今日は久しぶりに兄妹で食事をする席が設けられた。アーサーは遠征へ、デニールは軍の指揮の演習で欠席。スカーレイはいつもと同じく居ない。
「ヒューイ兄さん……だい、だいじょーぶがなぁ!」
いつもヒューイに引っ付いていた、ジェレミーは泣きながら、食事をしている。ヒューイの安否を心配しているのは、彼の表情から見ても本心だろう。
「大丈夫ですよ。ヒューイ兄さんならば、帝国の騎士団から選ばれたエリートが捜索してくれてるって、母上が言ってましたので」
五男のルーカスは、にこやかな笑顔でジェレミーを励ましていた。一方で長女のメルシーは無表情でシチューを食べている。全く関心がないようだ。

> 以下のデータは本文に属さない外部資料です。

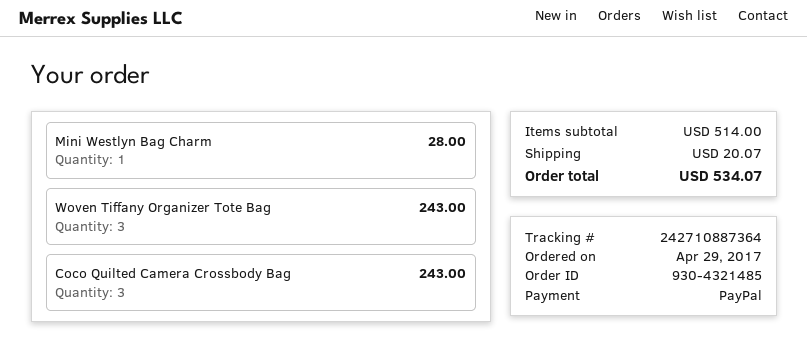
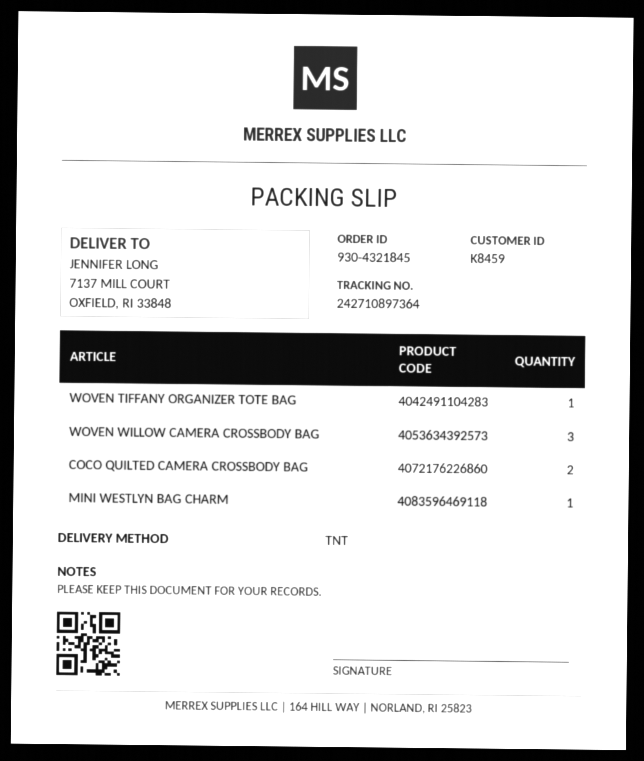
order number: 930-4321485 -> 930-4321845
tracking number: 242710887364 -> 242710897364
Woven Tiffany Organizer Tote Bag: 3 -> 1
Coco Quilted Camera Crossbody Bag: 3 -> 2
WOVEN WILLOW CAMERA CROSSBODY BAG: none -> 3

「えーー。ヒューイ兄様、居なくなっちゃったんですー? まぁ、消えちゃったらな仕方ないよねー」
そう喋りだし他のは、四女のテレシー・ゴッドウィン。紫色の髪にエメラルドの瞳をしている。どこか掴めない雰囲気のある、お茶目な四女だ。
テレシーは天然というか、心の内が読めない。いつも、手元には通信機のような物を握っており、ピコピコと動かしている。噂に聞くと、遠い東の大陸の技術らしい。

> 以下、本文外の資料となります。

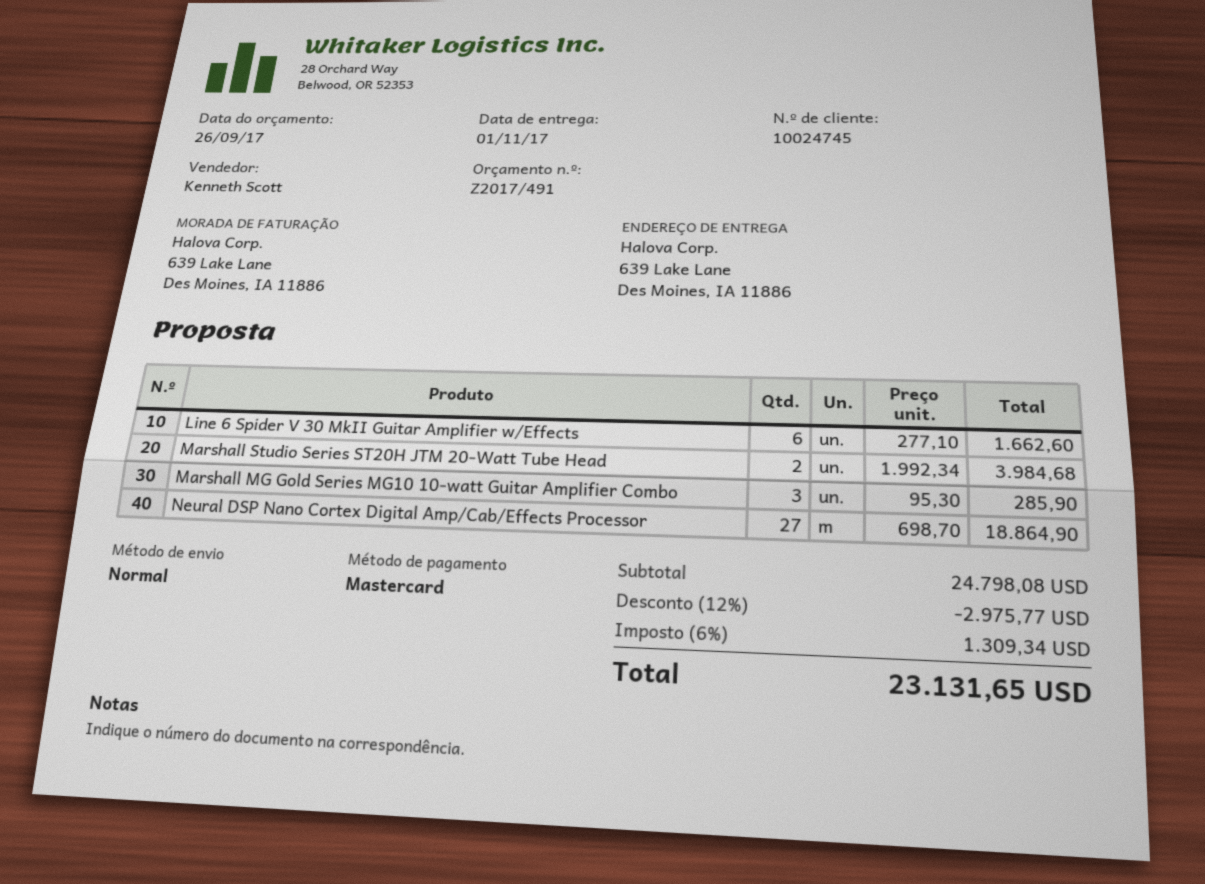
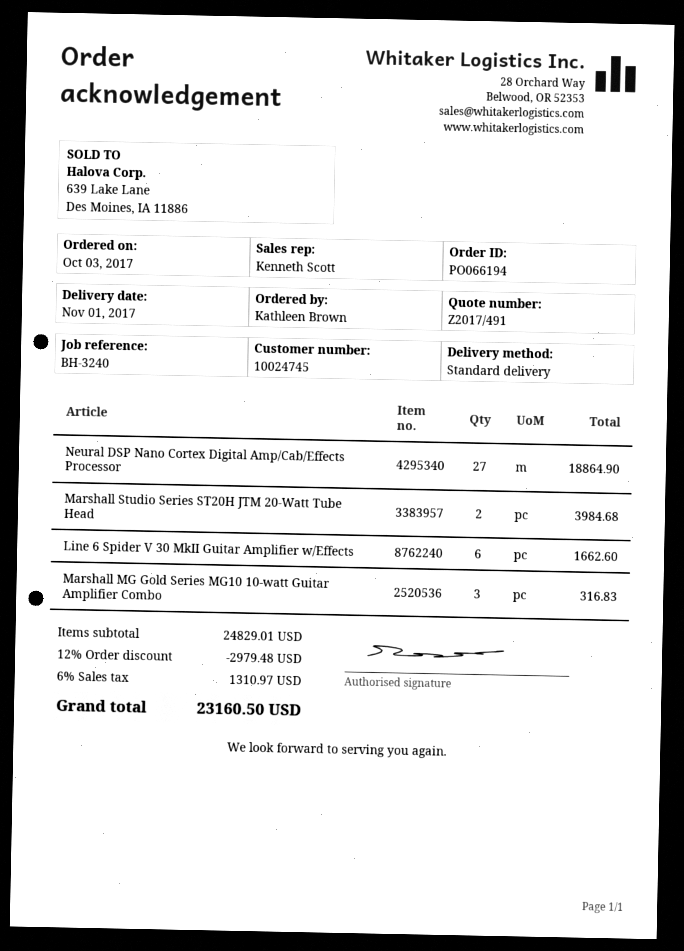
Marshall MG Gold Series MG10 10-watt Guitar Amplifier Combo: 3 for 285.90 -> 3 for 316.83
subtotal: 24798.08 -> 24829.01
discount: 12% = 2975.77 -> 12% = 2979.48
tax: 6% = 1309.34 -> 6% = 1310.97
total: 23131.65 -> 23160.50

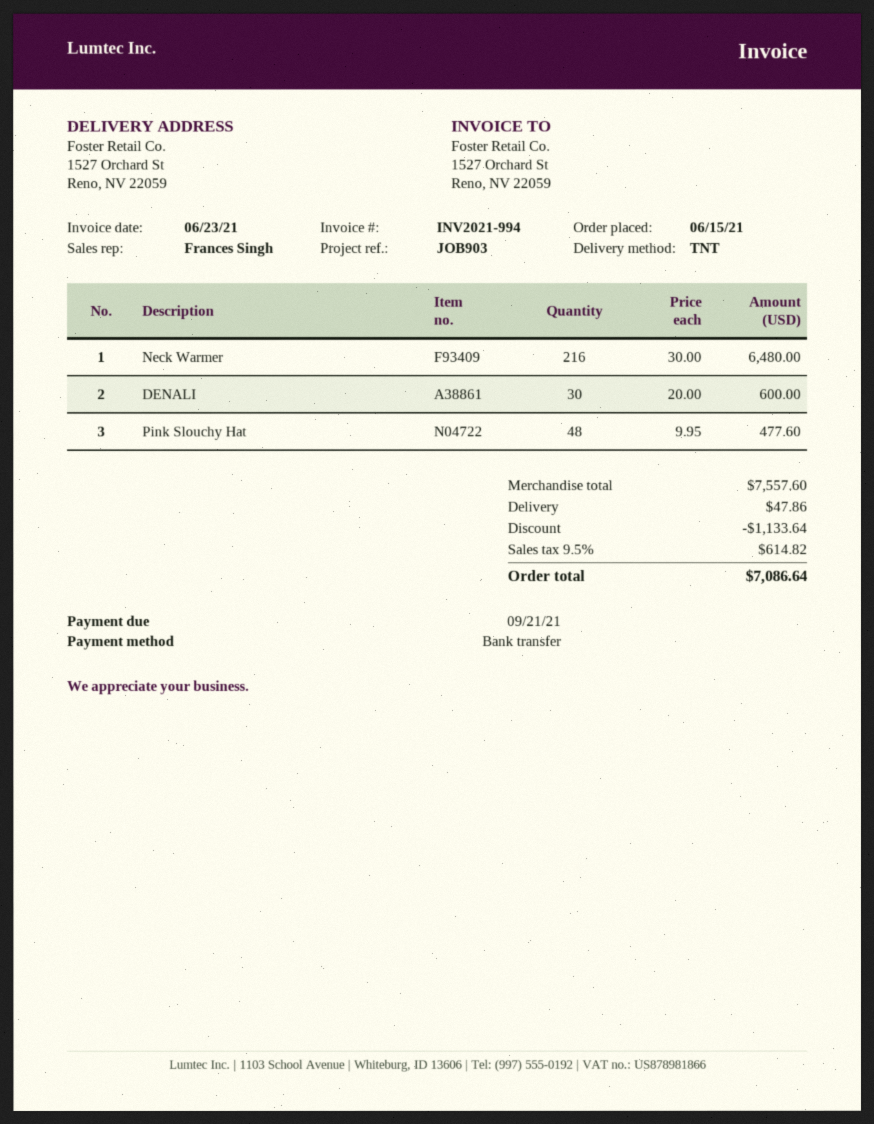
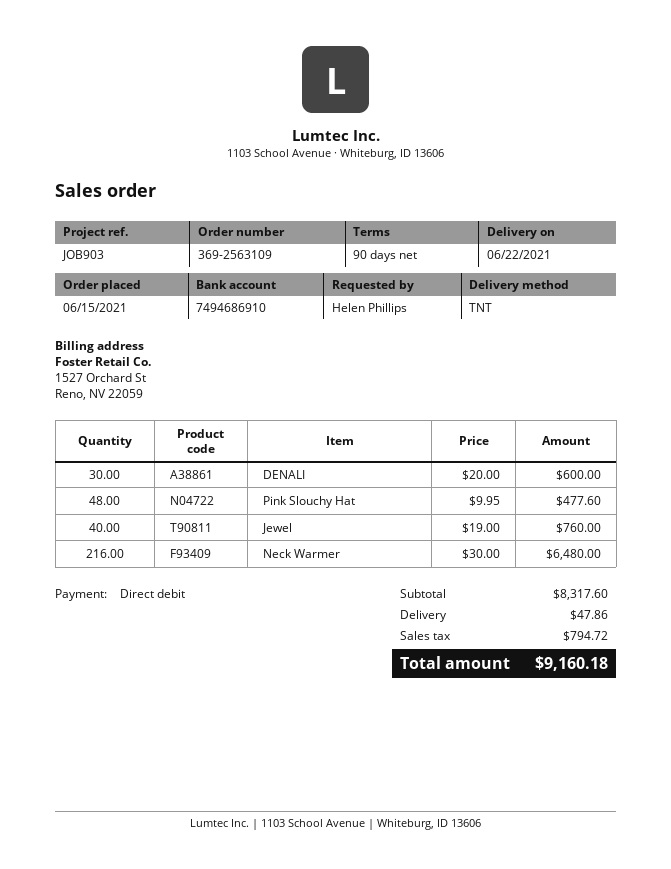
payment method: bank transfer -> direct debit
Jewel: none -> 40 x 19.00 = 760.00
subtotal: 7557.60 -> 8317.60
discount: 1133.64 -> none
tax: 614.82 -> 794.72
total: 7086.64 -> 9160.18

「口を謹みなさい。テレシー。私たちに出来るのは、信じて待つことのみです。彼の無事を皆で祈りましょう」
「はーい。ごめんなさい、エレイン姉様」
アーサーと同じ金髪に、透き通った蒼色の瞳をしている少女、エレイン・ゴッドウィン。アーサーと母親は同じだけあって、兄譲りの堅実な性格を誇る。
魔力や剣術は兄には遠く及ばないがな。
「レイルノド。食べないのですか? ぼーっとしていると、シチューが冷めてしまいますよ」
エレインが話しかけて来た。人の観察をしていたばかりに、すっかり目の前のシチューを忘れていた。

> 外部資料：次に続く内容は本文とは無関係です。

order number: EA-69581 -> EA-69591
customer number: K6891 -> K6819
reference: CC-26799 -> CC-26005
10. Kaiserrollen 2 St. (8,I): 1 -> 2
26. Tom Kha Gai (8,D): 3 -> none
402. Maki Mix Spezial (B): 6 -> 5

「はい。ヒューイ兄様のことが、それはもう心配で。なかなか、食欲が湧かず……捜索隊とか言うのは、現在どうなっているのでしょう」
そう言うと、メルシーが口を開いた。
「さぁ。私の耳に入ってきた情報だと、危険な魔物が沢山出没している、岩場辺りまで範囲を広げたとか、どうとか。興味はないわ。ご馳走様」
メルシーは最後にそう言うと、そそくさと部屋へ戻って行った。
「ヒューイ兄さんは必ず見つかる! 今日から、毎日お祈りをしにいく!! うおおおおっ! ルーカス、お前も来い!」
ジェレミーはシチューにがっつき、食べ終えるとルーカスと共に部屋へと消えた。僕もそろそろ部屋に戻ろうと、席を立った。
「さぁ、幕を開けようか」
僕はオフィーリアに合図をし、今後の作戦を決めた。